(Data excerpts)
####

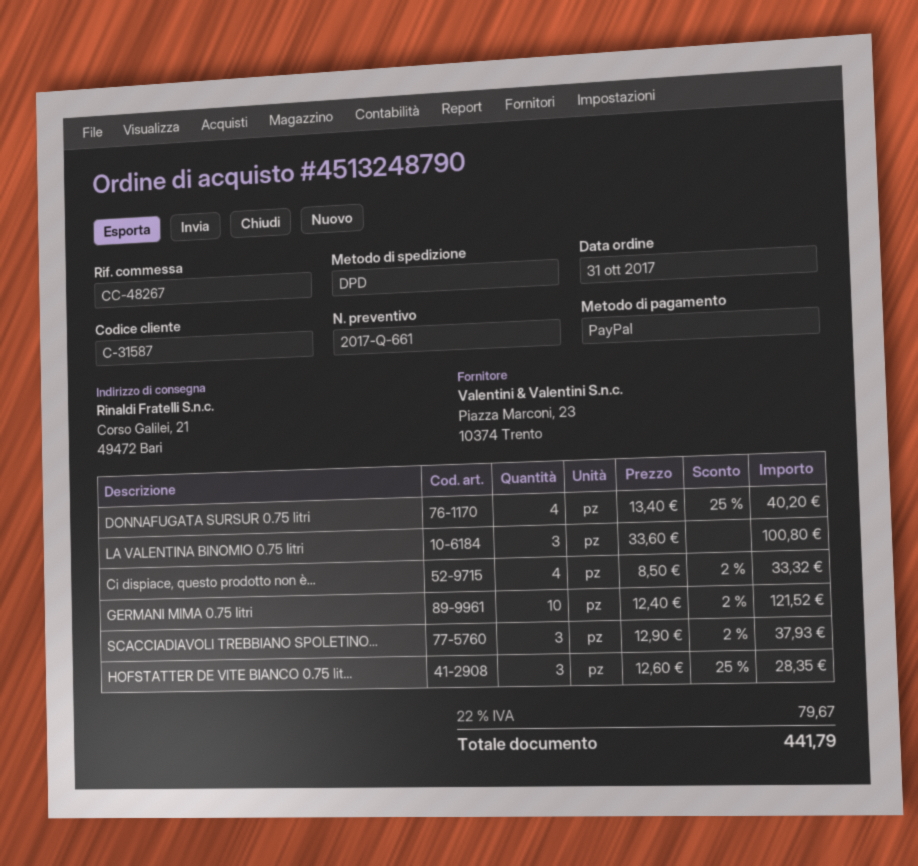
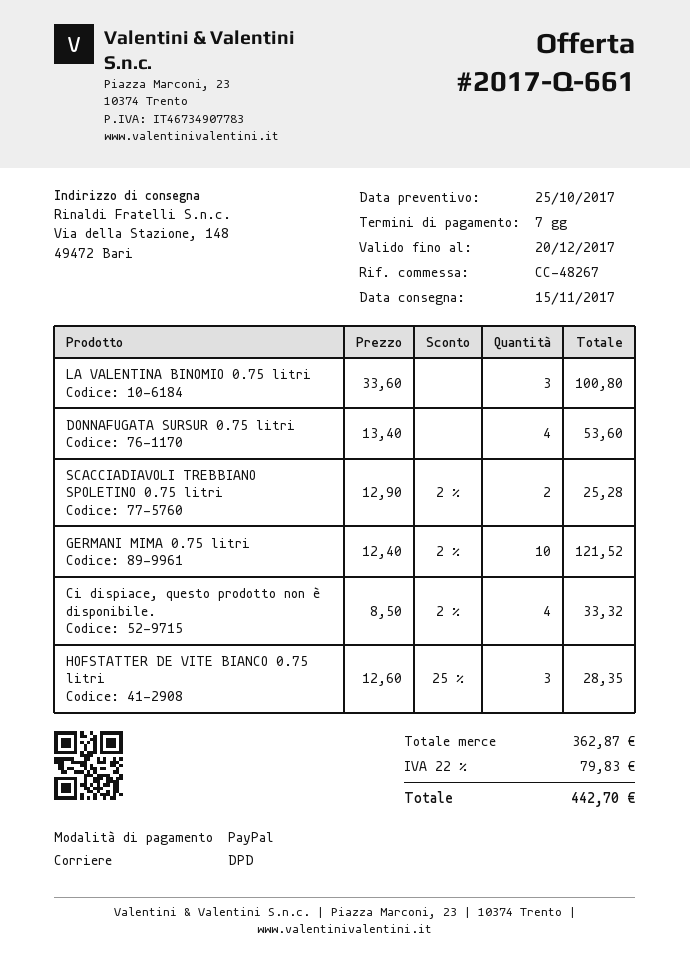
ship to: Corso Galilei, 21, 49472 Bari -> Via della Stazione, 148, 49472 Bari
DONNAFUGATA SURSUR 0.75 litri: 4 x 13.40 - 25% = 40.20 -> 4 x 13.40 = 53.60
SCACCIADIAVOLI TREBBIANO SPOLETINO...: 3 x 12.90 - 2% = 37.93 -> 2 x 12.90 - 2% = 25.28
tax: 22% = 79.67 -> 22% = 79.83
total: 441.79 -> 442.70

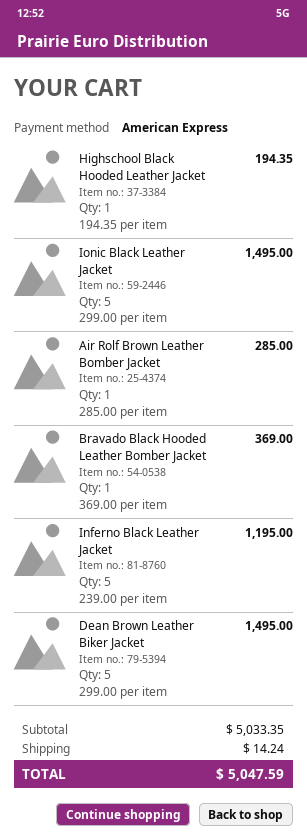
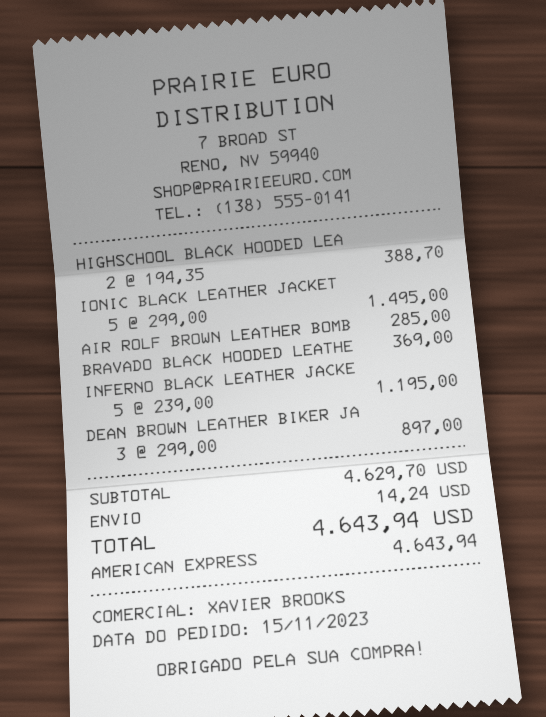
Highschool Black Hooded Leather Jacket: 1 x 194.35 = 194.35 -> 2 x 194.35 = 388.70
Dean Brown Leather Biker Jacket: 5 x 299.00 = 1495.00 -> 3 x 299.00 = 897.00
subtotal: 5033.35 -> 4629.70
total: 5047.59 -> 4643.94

####

Which lines above contain the word "Jacket"? Copy each of them.

Highschool Black Hooded Leather Jacket: 1 x 194.35 = 194.35 -> 2 x 194.35 = 388.70
Dean Brown Leather Biker Jacket: 5 x 299.00 = 1495.00 -> 3 x 299.00 = 897.00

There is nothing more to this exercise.